── Exercise data ──

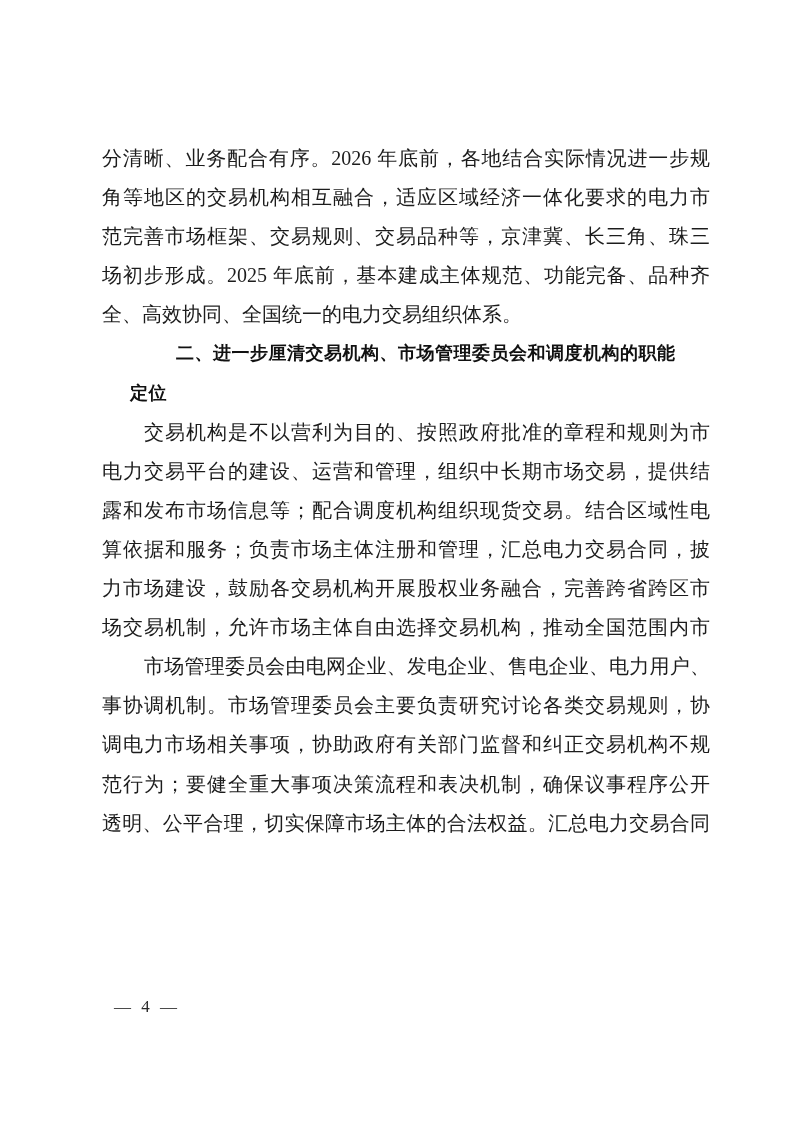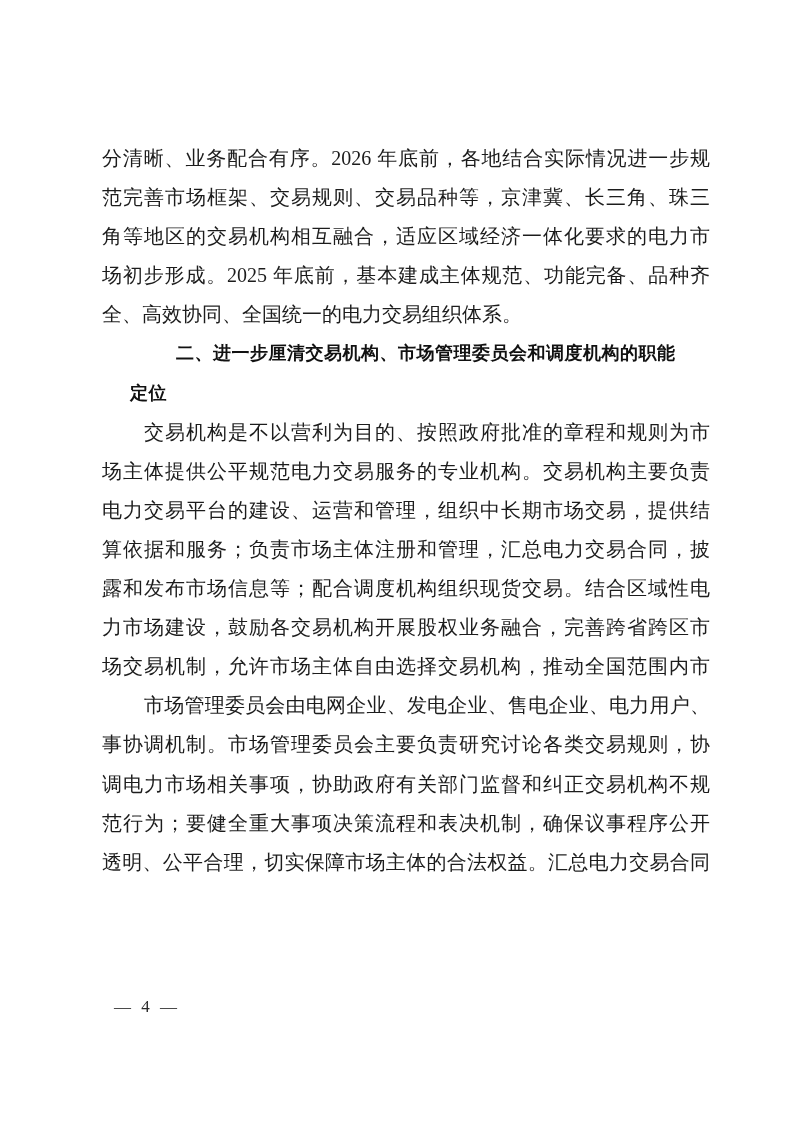--- a/index.html
+++ b/index.html
@@ -70,8 +70,8 @@
   <div class="content">
 
     <div class="line">分清晰、业务配合有序。2026 年底前，各地结合实际情况进一步规</div>
+    <div class="line">角等地区的交易机构相互融合，适应区域经济一体化要求的电力市</div>
     <div class="line">范完善市场框架、交易规则、交易品种等，京津冀、长三角、珠三</div>
-    <div class="line">角等地区的交易机构相互融合，适应区域经济一体化要求的电力市</div>
     <div class="line">场初步形成。2025 年底前，基本建成主体规范、功能完备、品种齐</div>
     <div class="line left">全、高效协同、全国统一的电力交易组织体系。</div>
 

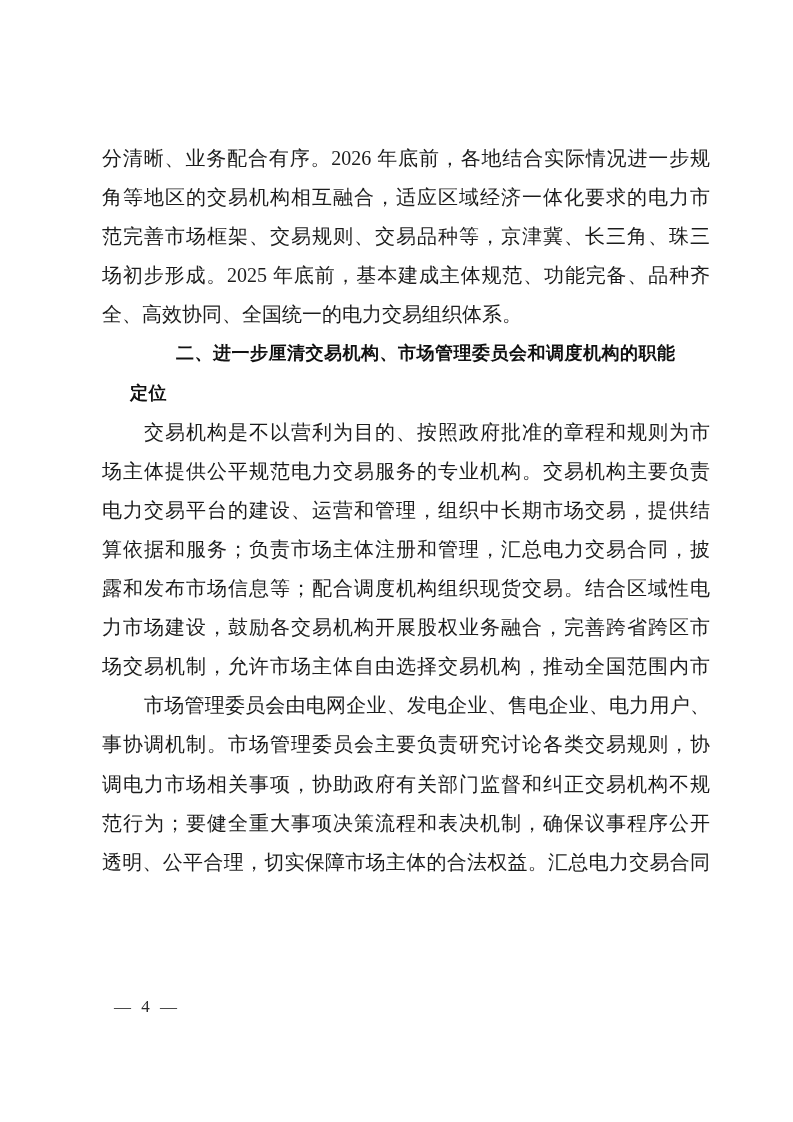--- a/index.html
+++ b/index.html
@@ -79,7 +79,6 @@
     <div class="line heading">定位</div>
 
     <div class="line indent">交易机构是不以营利为目的、按照政府批准的章程和规则为市</div>
-    <div class="line">场主体提供公平规范电力交易服务的专业机构。交易机构主要负责</div>
     <div class="line">电力交易平台的建设、运营和管理，组织中长期市场交易，提供结</div>
     <div class="line">算依据和服务；负责市场主体注册和管理，汇总电力交易合同，披</div>
     <div class="line">露和发布市场信息等；配合调度机构组织现货交易。结合区域性电</div>

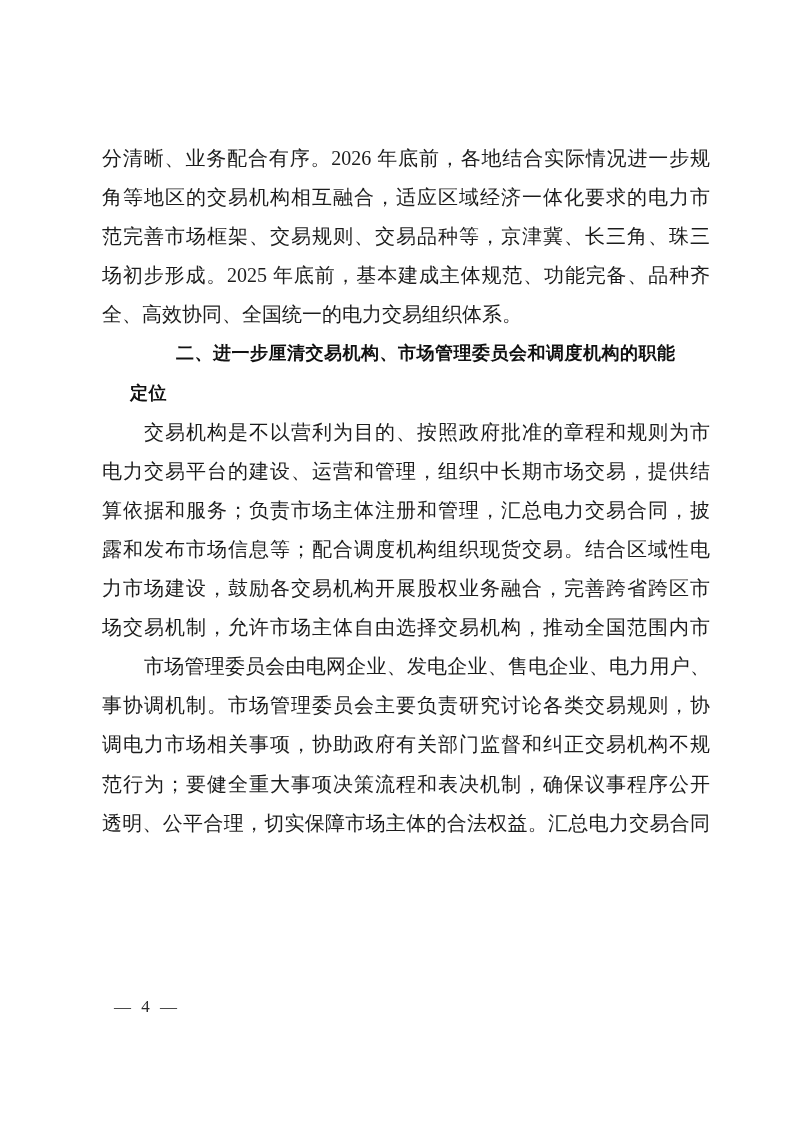--- a/index.html
+++ b/index.html
@@ -80,8 +80,8 @@
 
     <div class="line indent">交易机构是不以营利为目的、按照政府批准的章程和规则为市</div>
     <div class="line">电力交易平台的建设、运营和管理，组织中长期市场交易，提供结</div>
+    <div class="line">露和发布市场信息等；配合调度机构组织现货交易。结合区域性电</div>
     <div class="line">算依据和服务；负责市场主体注册和管理，汇总电力交易合同，披</div>
-    <div class="line">露和发布市场信息等；配合调度机构组织现货交易。结合区域性电</div>
     <div class="line">力市场建设，鼓励各交易机构开展股权业务融合，完善跨省跨区市</div>
     <div class="line">场交易机制，允许市场主体自由选择交易机构，推动全国范围内市</div>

───

> [What you have to do]: Apart from the images, retype the full material exactly as written.

> [Result of this task]:
--- a/index.html
+++ b/index.html
@@ -70,8 +70,8 @@
   <div class="content">
 
     <div class="line">分清晰、业务配合有序。2026 年底前，各地结合实际情况进一步规</div>
+    <div class="line">角等地区的交易机构相互融合，适应区域经济一体化要求的电力市</div>
     <div class="line">范完善市场框架、交易规则、交易品种等，京津冀、长三角、珠三</div>
-    <div class="line">角等地区的交易机构相互融合，适应区域经济一体化要求的电力市</div>
     <div class="line">场初步形成。2025 年底前，基本建成主体规范、功能完备、品种齐</div>
     <div class="line left">全、高效协同、全国统一的电力交易组织体系。</div>
 

--- a/index.html
+++ b/index.html
@@ -79,7 +79,6 @@
     <div class="line heading">定位</div>
 
     <div class="line indent">交易机构是不以营利为目的、按照政府批准的章程和规则为市</div>
-    <div class="line">场主体提供公平规范电力交易服务的专业机构。交易机构主要负责</div>
     <div class="line">电力交易平台的建设、运营和管理，组织中长期市场交易，提供结</div>
     <div class="line">算依据和服务；负责市场主体注册和管理，汇总电力交易合同，披</div>
     <div class="line">露和发布市场信息等；配合调度机构组织现货交易。结合区域性电</div>

--- a/index.html
+++ b/index.html
@@ -80,8 +80,8 @@
 
     <div class="line indent">交易机构是不以营利为目的、按照政府批准的章程和规则为市</div>
     <div class="line">电力交易平台的建设、运营和管理，组织中长期市场交易，提供结</div>
+    <div class="line">露和发布市场信息等；配合调度机构组织现货交易。结合区域性电</div>
     <div class="line">算依据和服务；负责市场主体注册和管理，汇总电力交易合同，披</div>
-    <div class="line">露和发布市场信息等；配合调度机构组织现货交易。结合区域性电</div>
     <div class="line">力市场建设，鼓励各交易机构开展股权业务融合，完善跨省跨区市</div>
     <div class="line">场交易机制，允许市场主体自由选择交易机构，推动全国范围内市</div>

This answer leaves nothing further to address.